In re Continental Vending Machine Corp.

Decision Date25 August 1970
Docket NumberNo. 63-B-663,63-B-959.,63-B-663
Citation318 F. Supp. 421
PartiesIn the Matter of CONTINENTAL VENDING MACHINE CORP., Debtor. In the Matter of CONTINENTAL APCO, INC., Debtor.
CourtU.S. District Court — Eastern District of New York

Bauman & Marcheso, New York City, for trustee; Joseph J. Marcheso, New York City, of counsel.

Parker, Chapin & Flattau, New York City, for Automatic Canteen Co. of America; Alvin M. Stein, and Jordan M. Newman, New York City, of counsel.

Weil, Gotshal & Manges, New York City, attorneys and special co-counsel to the trustee; Alan B. Miller, New York City, of counsel.

Hahn, Hessen, Margolis & Ryan, New York City, for James Talcott, Inc.; Julius Abeson, New York City, of counsel.

Memorandum of Decision and Order

MISHLER, Chief Judge.

Parker, Chapin and Flattau moved for an order directing payment to them of attorneys' fees out of trust funds representing the proceeds of the sale by the trustees of vending machine routes of the debtor in Hammond, Indiana and St. Louis, Missouri.

History

On October 3, 1961, Rowe Service Corporation (Rowe) sold to Continental Lake Vendors Corp. (Lake), a wholly owned subsidiary of the debtor, Continental Vending Machine Corp. (Vending), the vending machine business operated by Rowe in Lake and Porter Counties, Indiana. The sale was made pursuant to an agreement dated October 3, 1961.1 The sale included approximately 360 cigarette vending machines together with the contract rights of Rowe to place the vending machines in the locations indicated in the various contracts. The contract price for the vending machines was $104,400 and, for the contract and location rights, the sum of $107,300, or a total of $211,700.2

Lake paid $100,000 in cash and the balance of $111,700 by executing and delivering a series of 35 notes in the principal amount of $3,100 each and the 36th note in the sum of $3,200, which notes were payable monthly, the first note maturing on November 1, 1961. The notes provided for acceleration at the option of the holder in the event of default on any single note. The notes were endorsed and guaranteed by Vending. The notes were unsecured.

The notes were paid monthly to and including the note due April 1, 1963. In the meantime, without knowledge to Rowe and on July 17, 1962, a joint special meeting of the stockholders and boards of directors of Lake and Vending resolved to dissolve Lake on September 30, 1962 and transfer all the remaining assets of Lake to Vending.
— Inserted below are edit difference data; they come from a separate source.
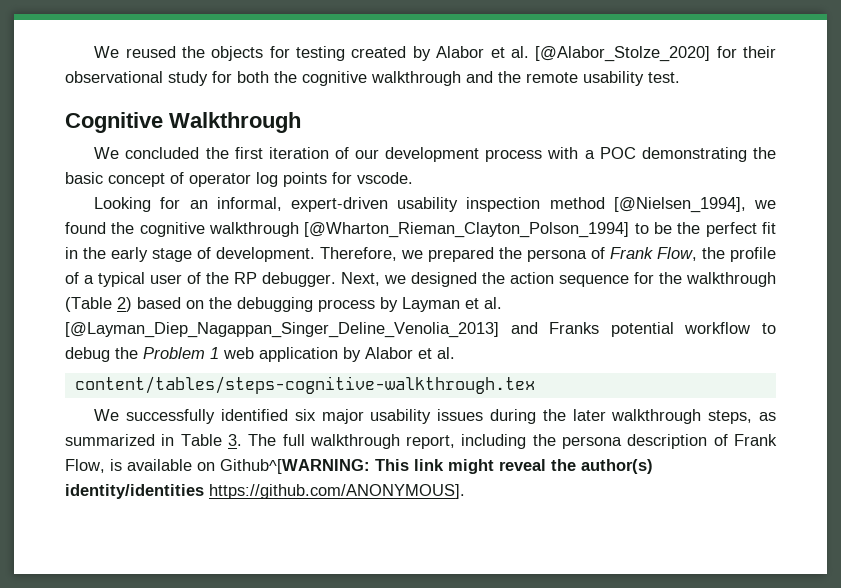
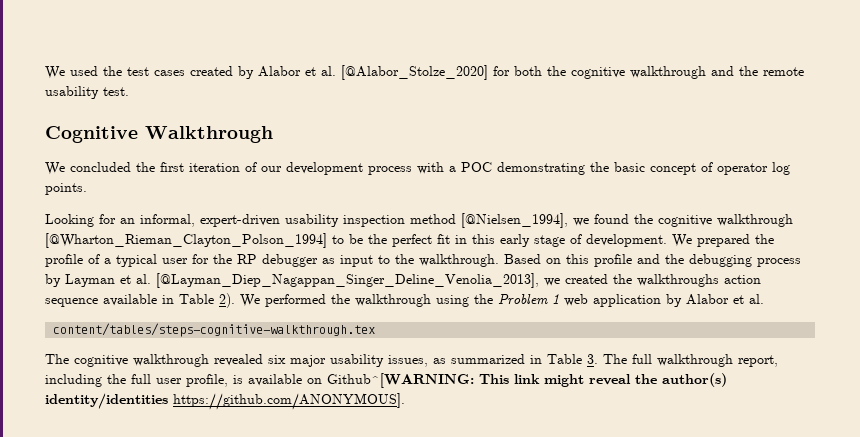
- We reused the objects for testing created by Alabor et al. [@Alabor_Stolze_2020] for their observational study for both the cognitive walkthrough and the remote usability test.
+ We used the test cases created by Alabor et al. [@Alabor_Stolze_2020] for both the cognitive walkthrough and the remote usability test.
- We concluded the first iteration of our development process with a POC demonstrating the basic concept of operator log points for vscode.
+ We concluded the first iteration of our development process with a POC demonstrating the basic concept of operator log points.
- Looking for an informal, expert-driven usability inspection method [@Nielsen_1994], we found the cognitive walkthrough [@Wharton_Rieman_Clayton_Polson_1994] to be the perfect fit in the early stage of development.
+ Looking for an informal, expert-driven usability inspection method [@Nielsen_1994], we found the cognitive walkthrough [@Wharton_Rieman_Clayton_Polson_1994] to be the perfect fit in this early stage of development.
- Therefore, we prepared the persona of Frank Flow, the profile of a typical user of the RP debugger. Next, we designed the action sequence for the walkthrough (Table 2) based on the debugging process by Layman et al. [@Layman_Diep_Nagappan_Singer_Deline_Venolia_2013] and Franks potential workflow to debug the Problem 1 web application by Alabor et al.
+ We prepared the profile of a typical user for the RP debugger as input to the walkthrough. Based on this profile and the debugging process by Layman et al. [@Layman_Diep_Nagappan_Singer_Deline_Venolia_2013], we created the walkthroughs action sequence available in Table 2). We performed the walkthrough using the Problem 1 web application by Alabor et al.
- We successfully identified six major usability issues during the later walkthrough steps, as summarized in Table 3. The full walkthrough report, including the persona description of Frank Flow, is available on Github^[WARNING: This link might reveal the author(s) identity/identities https://github.com/ANONYMOUS].
+ The cognitive walkthrough revealed six major usability issues, as summarized in Table 3. The full walkthrough report, including the full user profile, is available on Github^[WARNING: This link might reveal the author(s) identity/identities https://github.com/ANONYMOUS].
On September 30, 1962, Lake was insolvent.

On March 29, 1963, an action was commenced by the Securities and Exchange Commission against Vending in which a conservator was appointed in the United States District Court for the Southern District of New York (No. 63-B-897).

There was a default in the note dated May 1, 1963, the 19th of the series.

Prior to May 22, 1963, Rowe transferred and assigned its right, title and interest in the notes due and to become due in the series to Automatic Canteen Company of America (Canteen). On that day, Canteen elected to accelerate payment of all the remaining notes.

In the interim and prior to September 30, 1962, James Talcott (Talcott) loaned $206,014.29 to Lake and, as security, accepted conditional sales contracts on all the cigarette vending machines owned by Lake, which included those conveyed by Rowe and others.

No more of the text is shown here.